In a pandemic, the very thing we’re programmed to need is also what can harm us most.
As our calendars fill up with zoom meeting after zoom meeting, we are led to wonder: can this ever make up for the loss of physical contact? Can any amount of virtual book groups or yoga sessions or WhatsApp group chats fill the space of a handshake, a hug, a holding of the hand?
Despite numerous studies indicating to us that social media is making us feel, paradoxically, less connected to one another, recent experiments suggest this isn’t necessarily true. In 2018, a study of older adults revealed that individuals who used video chat platforms such as Skype and FaceTime had nearly half the estimated probability of depressive symptoms as those who used text-based communication. And contact doesn’t have to occur through video. Studies have shown that hearing the sound of a familiar voice can have similar neural and hormonal effects to physical touch; hearing a mother’s voice can offer a similar comfort as to giving an actual hug. These effects, however, were not observed by the sending and receiving of texts.

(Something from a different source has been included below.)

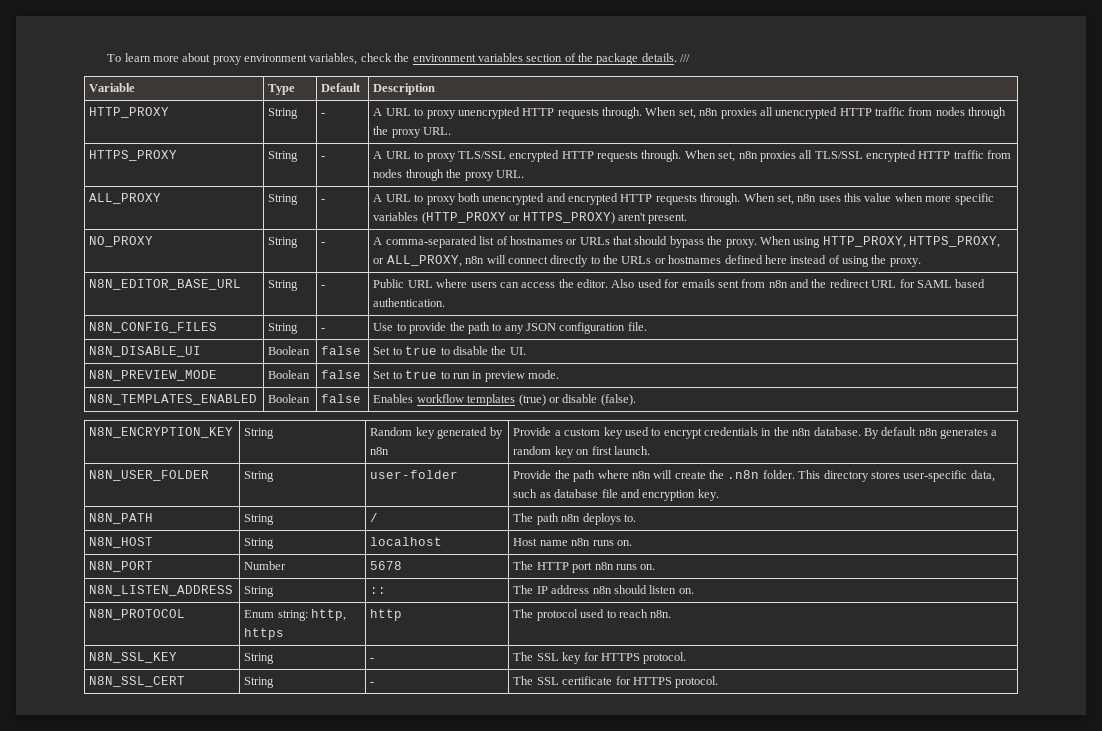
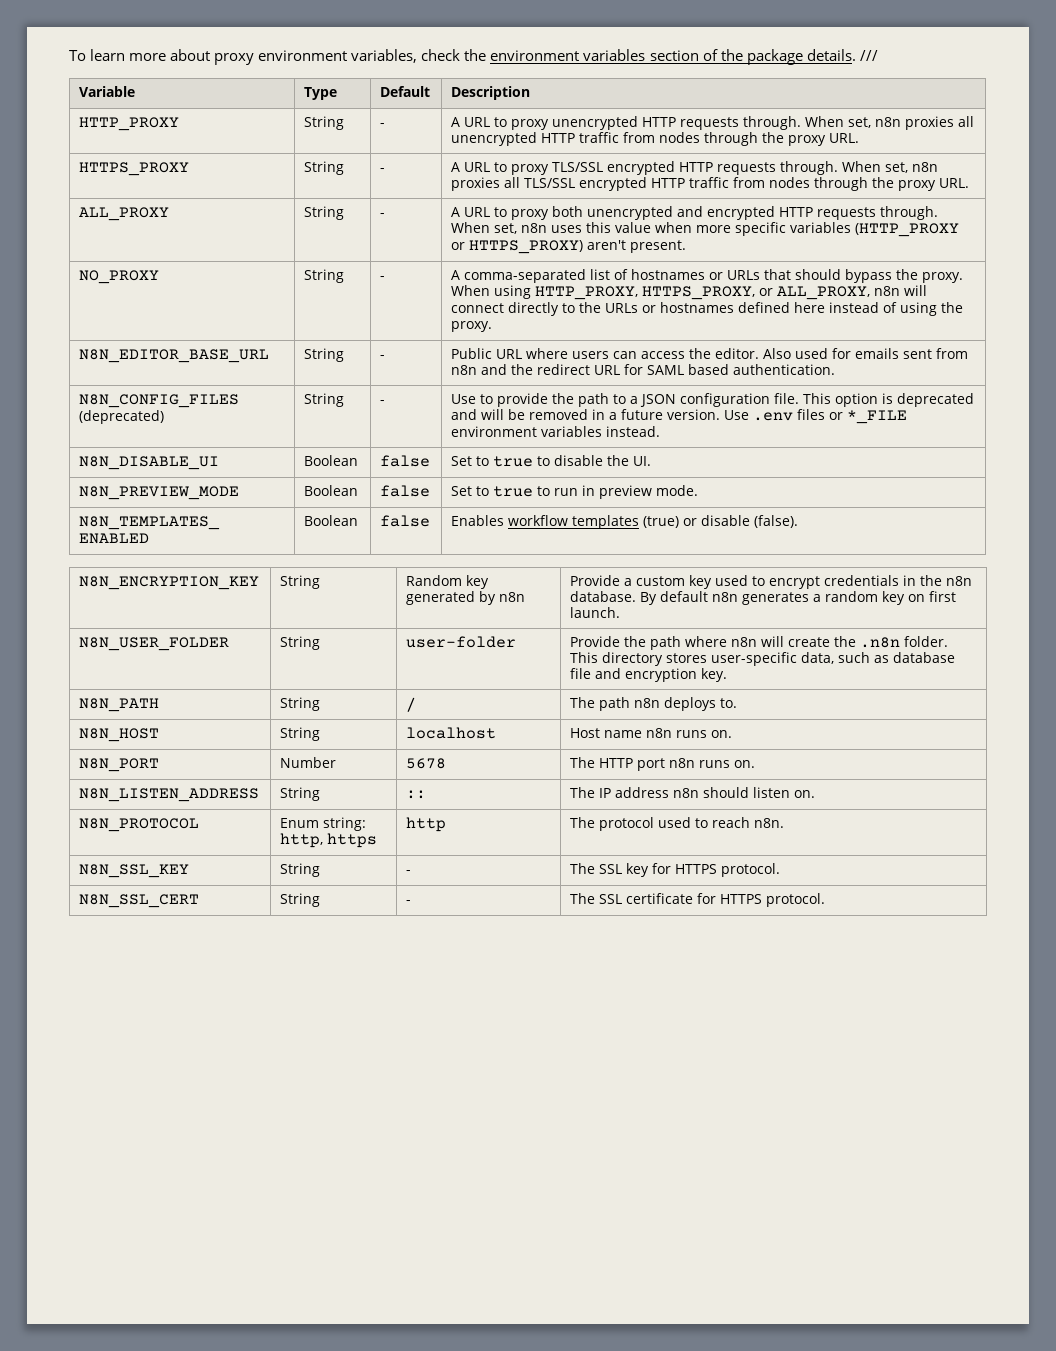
- N8N_CONFIG_FILES | String | - | Use to provide the path to any JSON configuration file.
+ N8N_CONFIG_FILES (deprecated) | String | - | Use to provide the path to a JSON configuration file. This option is deprecated and will be removed in a future version. Use .env files or *_FILE environment variables instead.

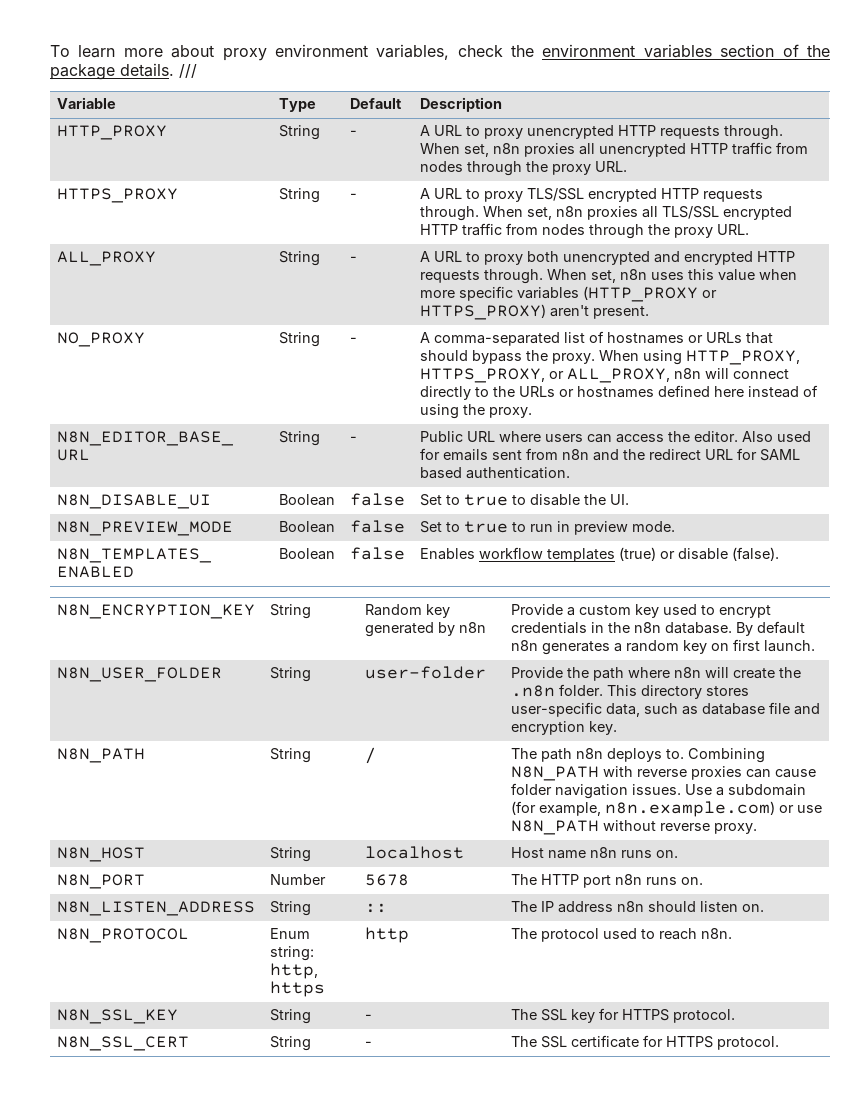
- N8N_CONFIG_FILES (deprecated) | String | - | Use to provide the path to a JSON configuration file. This option is deprecated and will be removed in a future version. Use .env files or *_FILE environment variables instead.
- N8N_PATH | String | / | The path n8n deploys to.
+ N8N_PATH | String | / | The path n8n deploys to. Combining N8N_PATH with reverse proxies can cause folder navigation issues. Use a subdomain (for example, n8n.example.com) or use N8N_PATH without reverse proxy.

“Passive experiences, no matter the medium, translate to feelings of disconnection and boredom,” an article in the New Yorker explains, “the greater the number of things we have pulling at our attention, the less we are able to meaningfully engage, and the more discontented we become”.

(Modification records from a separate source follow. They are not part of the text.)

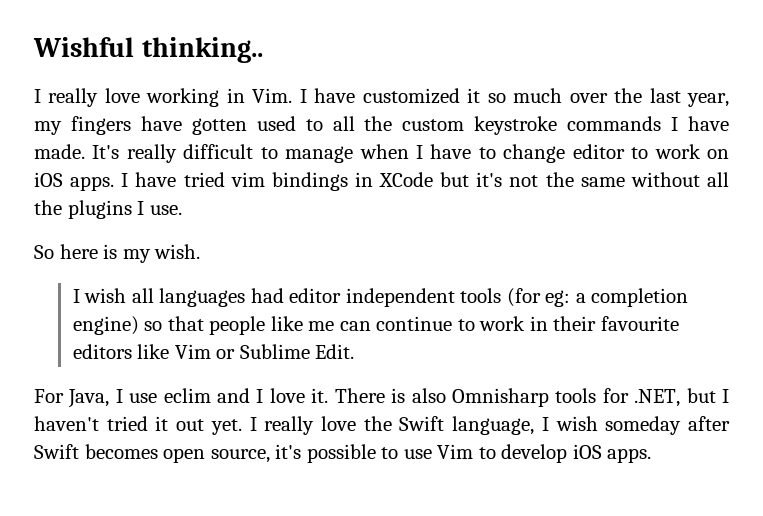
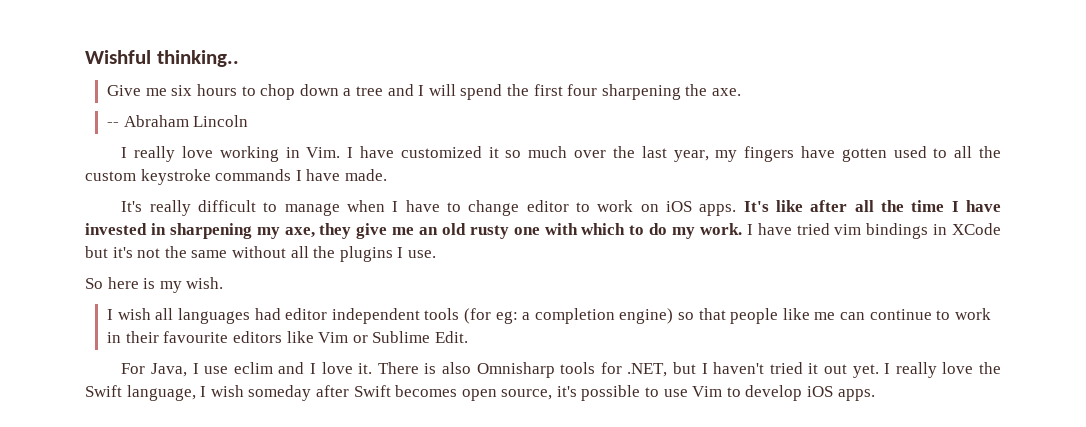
+ Give me six hours to chop down a tree and I will spend the first four sharpening the axe.
+ -- Abraham Lincoln
- I really love working in Vim. I have customized it so much over the last year, my fingers have gotten used to all the custom keystroke commands I have made. It's really difficult to manage when I have to change editor to work on iOS apps.
+ I really love working in Vim. I have customized it so much over the last year, my fingers have gotten used to all the custom keystroke commands I have made.
+ It's really difficult to manage when I have to change editor to work on iOS apps.
+ It's like after all the time I have invested in sharpening my axe, they give me an old rusty one with which to do my work.

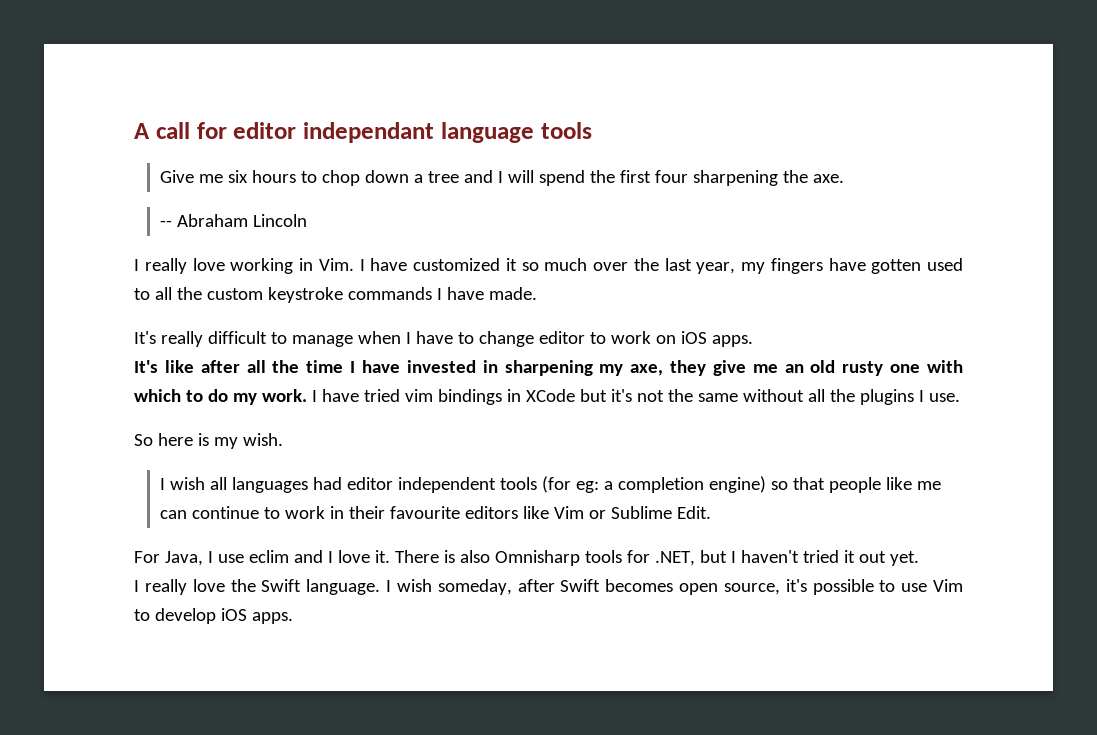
- Wishful thinking..
+ A call for editor independant language tools
- It's really difficult to manage when I have to change editor to work on iOS apps. It's like after all the time I have invested in sharpening my axe, they give me an old rusty one with which to do my work.
+ It's really difficult to manage when I have to change editor to work on iOS apps.
+ It's like after all the time I have invested in sharpening my axe, they give me an old rusty one with which to do my work.
- There is also Omnisharp tools for .NET, but I haven't tried it out yet. I really love the Swift language, I wish someday after Swift becomes open source, it's possible to use Vim to develop iOS apps.
+ There is also Omnisharp tools for .NET, but I haven't tried it out yet.
+ I really love the Swift language. I wish someday, after Swift becomes open source, it's possible to use Vim to develop iOS apps.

In other words, perhaps the problem isn’t technology itself, but the way we are using it. Rather than endlessly scrolling through Facebook or liking Instagram posts, we should use this time to meaningfully engage with family and friends. This doesn’t mean coming together more; it means coming together more thoughtfully. It means reflecting on the purpose of our virtual interactions: what do we want to get across, what do we want to feel or achieve, what forms should they take? And crucially; things don’t have to look the same online as they did offline. “In this time specifically,” says conflict mediator, Priya Paker, “the biggest way to actually create a meaningful gathering for your community is to first ask: what is the need, what is the need for this specific community at this specific moment in time.”
This doesn’t mean coming together more; it means coming together more thoughtfully.
As we adjust to our new realities, we cannot pretend that any number of virtual interactions can replace those in real life. But whilst a world without touch is difficult, thankfully, technology means that we are not alone. We have a universe of contacts at our fingertips. If we take the time to think about what our groups and communities mean to us – whether we are scheduling a Zoom conference or a House Party catch up – we can find ways to stay connected; alone but together.